RNA A-to-I editing in T. castaneum cys-loop LGIC subunits. Arrows highlight the mixed adenosine/guanosine peak in the cDNA sequence indicating RNA editing as well as the resulting amino acid change. The corresponding genomic DNA (gDNA) sequence, which lacks this mixed A/G signal, is also shown. (A) RNA editing of Tcasβ1. (B) RNA editing of Tcasα6. Editing sites 4, 5 and 6 [37] are indicated. (C) A schematic of exons 3–8 of Tcasα6 with editing sites 4–6 (indicated in red) is shown.
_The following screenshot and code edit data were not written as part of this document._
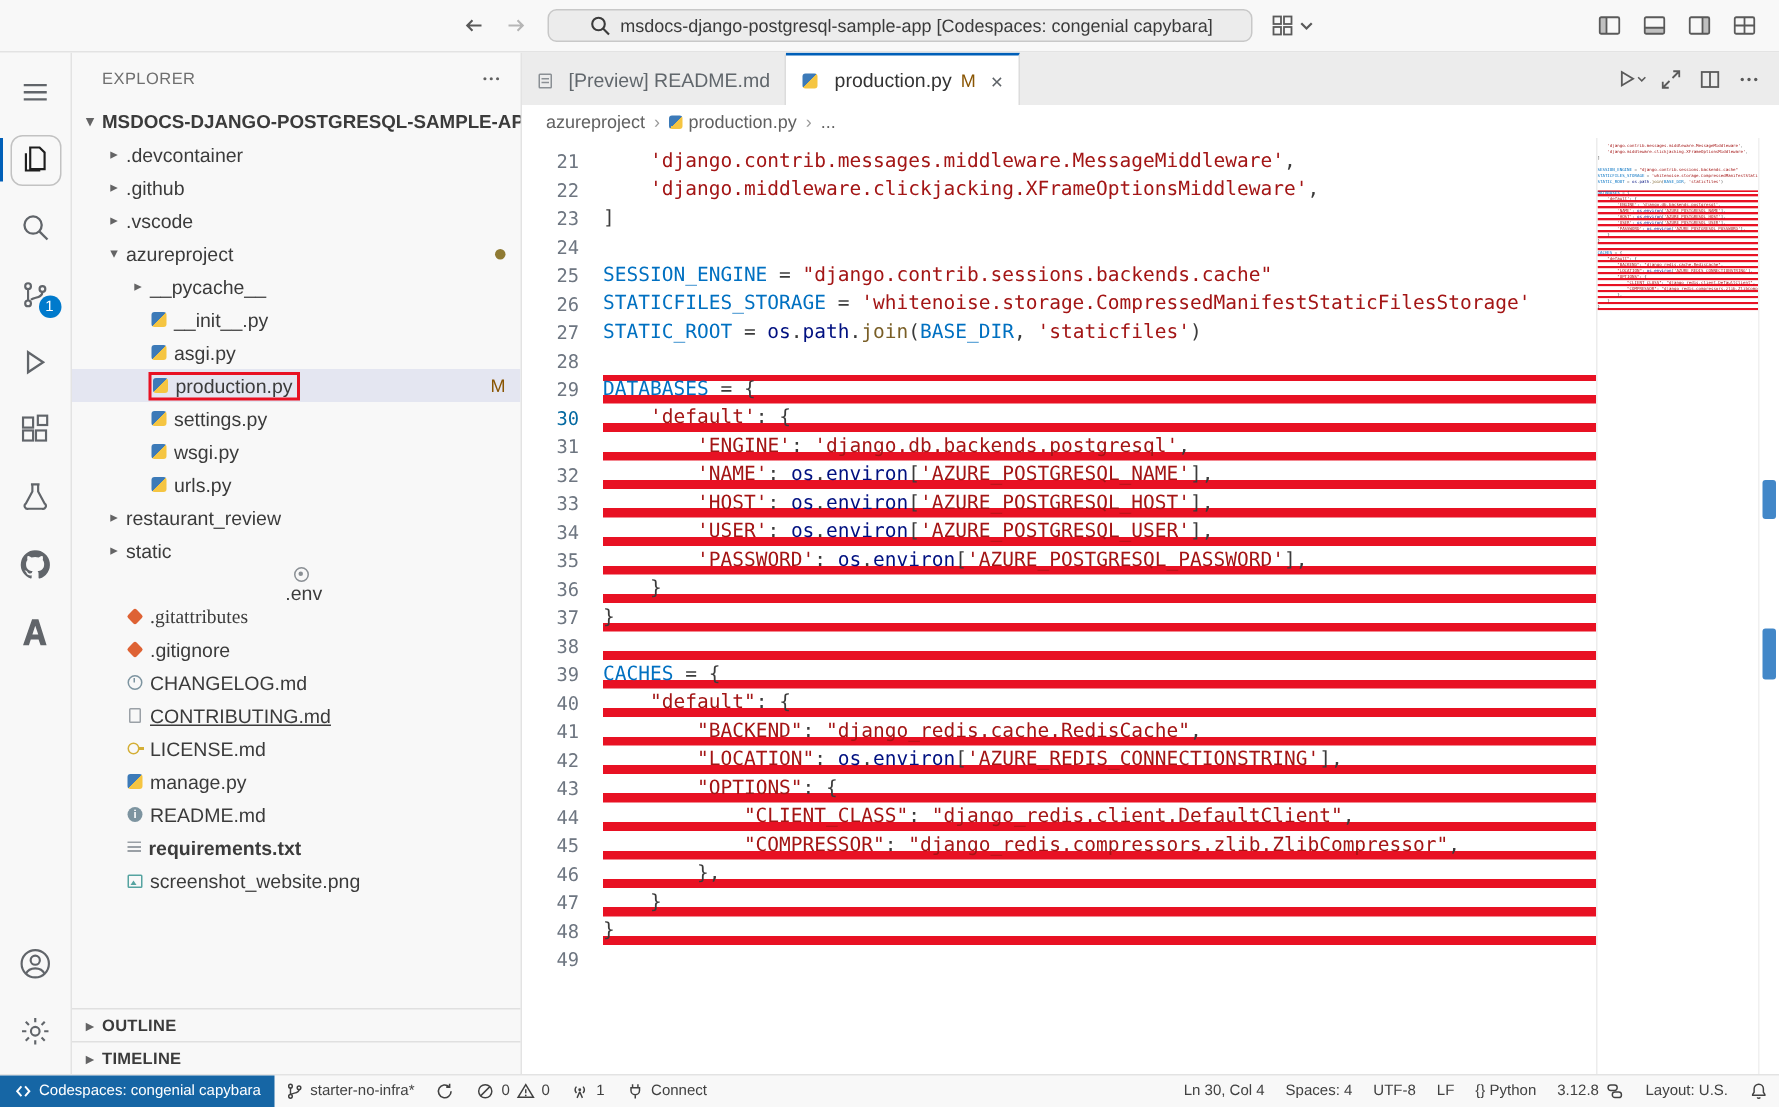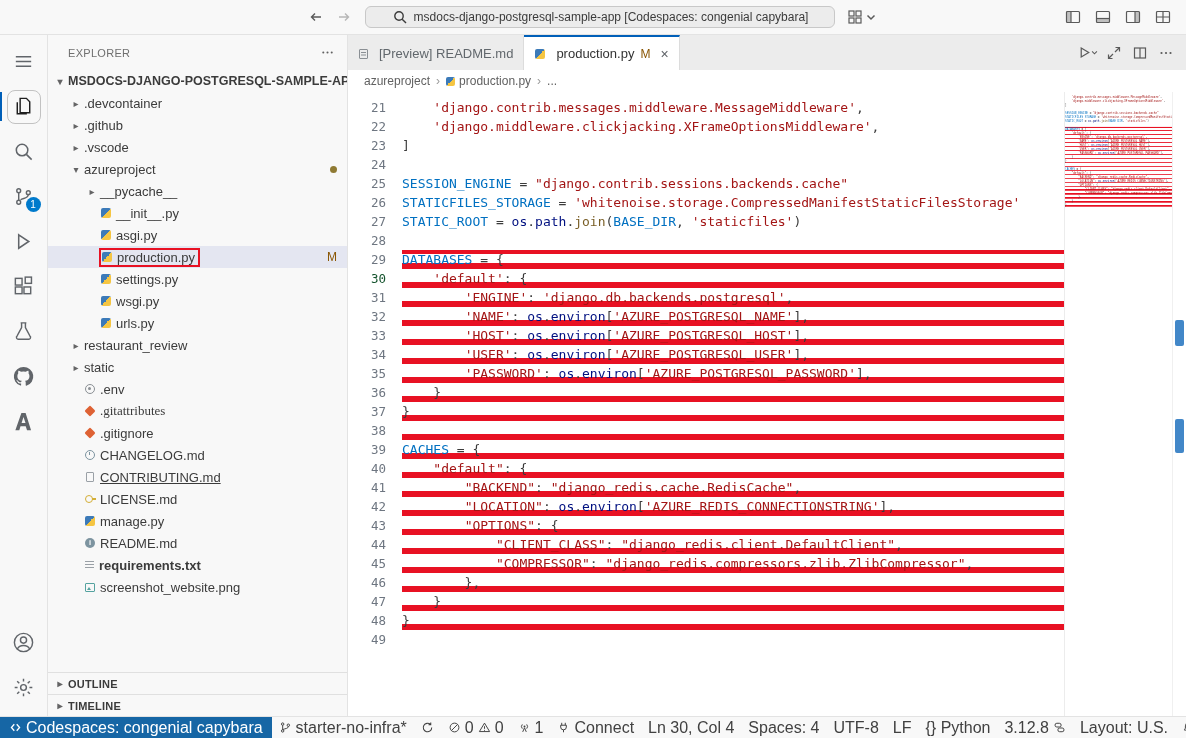--- a/index.html
+++ b/index.html
@@ -100,7 +100,7 @@
   .code-pane{flex:1;min-width:0;overflow:hidden;padding-top:6px}
   .code-line{display:flex;height:19px;line-height:19px;font-family:"DejaVu Sans Mono","Liberation Mono",monospace;font-size:13px;white-space:pre}
   .ln{width:54px;flex:none;text-align:right;padding-right:16px;color:#6e7681;font-size:12.5px}
-  .ln.cur{color:#14532d}
+  .ln.cur{color:#0369a1}
   .lc{flex:1;min-width:0}
   .rz .lc{background:linear-gradient(to bottom,rgba(0,0,0,0) 0 13px,var(--red) 13px 19px)}
   .rz-first .lc{background:linear-gradient(to bottom,var(--red) 0 4px,rgba(0,0,0,0) 4px 13px,var(--red) 13px 19px)}

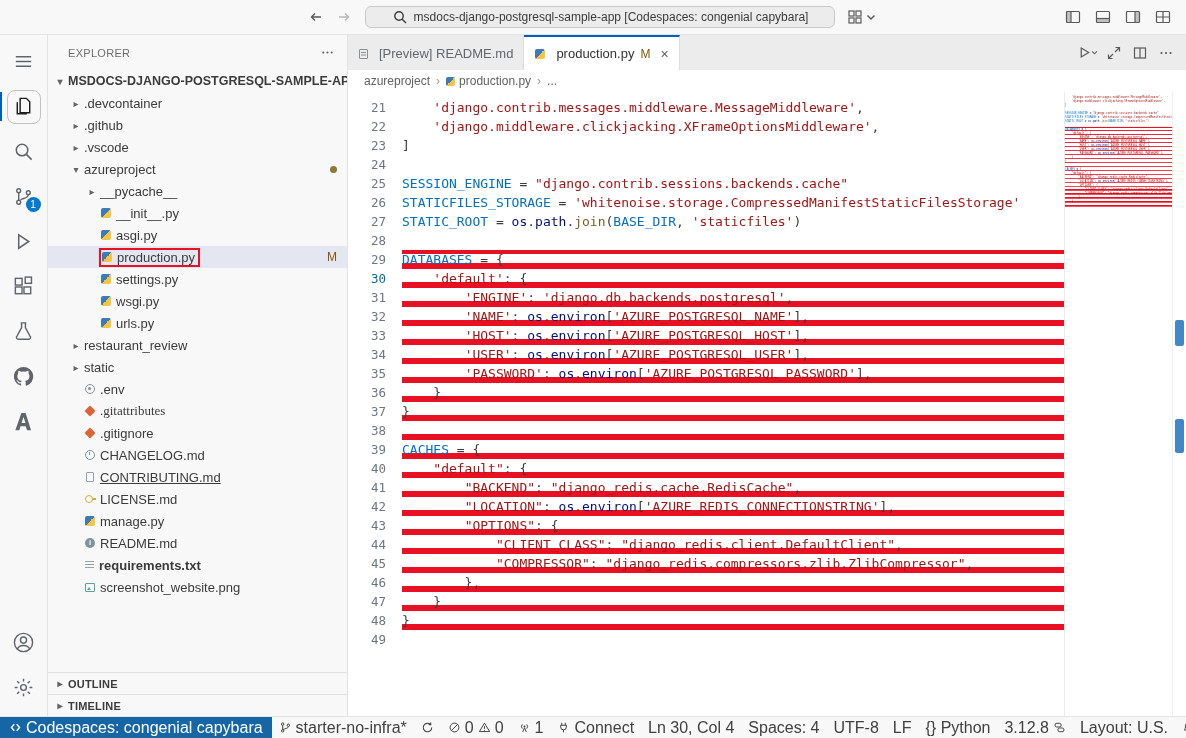--- a/index.html
+++ b/index.html
@@ -381,7 +381,7 @@
             <span class="chev">▸</span>
             <span>static</span>
           </div>
-          <div class="tree-row" style="padding-left: 20px;">
+          <div class="tree-row" style="padding-left: 20px; flex-direction: column;">
             <span class="chev"></span>
             <span class="fi fi-gear"></span>
             <span>.env</span>

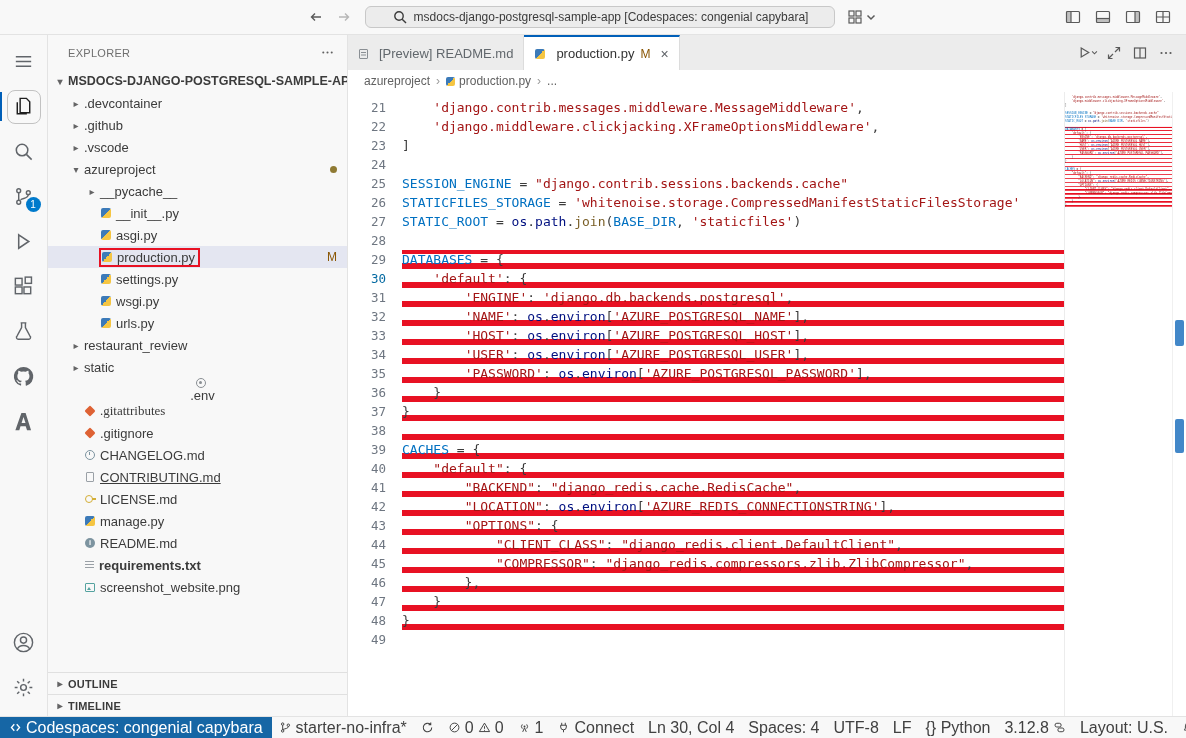--- a/index.html
+++ b/index.html
@@ -113,7 +113,7 @@
   .ov-mark{position:absolute;left:2px;right:2px;background:var(--mark);border-radius:2px}
 
   
-  .statusbar{height:22px;flex:none;background:#f8f8f8;border-top:1px solid #e3e3e3;display:flex;align-items:stretch;font-size:16px;color:#414141}
+  .statusbar{height:22px;flex:none;background:#f8f8f8;border-top:1px solid #e3e3e3;display:flex;align-items:stretch;font-size:10px;color:#414141}
   .sb-left,.sb-right{display:flex;align-items:stretch}
   .sb-right{margin-left:auto}
   .sb-item{display:flex;align-items:center;gap:4px;padding:0 7px;cursor:pointer;white-space:nowrap}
The graph shows mean RNA editing levels (n = 4) at sites 4–6 in different splice variants. Error bars indicate standard deviation.

Figure 8

Differential splicing in T. castaneum cys-loop LGIC subunits. (A) Alignment of loop C (LpC) sequences of Tcas_GRD variants 1 and 2. Insertions arising from differential use of splice sites are underlined. (B) Alignment of variant 3 of Drosophila pHCl with the equivalent Tribolium variant (Tcas_pHCl Variant 3). The variants are caused by the differential use of splice sites which inserts stretches of amino acids (underlined). The Tribolium residue in Tcas_pHCl Variant 3 that differs from that of the equivalent Drosophila splice variant is highlighted in bold. Tribolium has an additional variant, Tcas_pHCl Variant 3a, resulting from an insertion of a different peptide sequence at the same site. Potential phosphorylation sites are highlighted in gray shading. (C) Alignment of loop C (LpC) sequences of Tcas_pHCl Variant 4 and a similar variant in Apis (Amel_pHCl Variant 4) where use of differential splice sites introduces an insertion (underlined).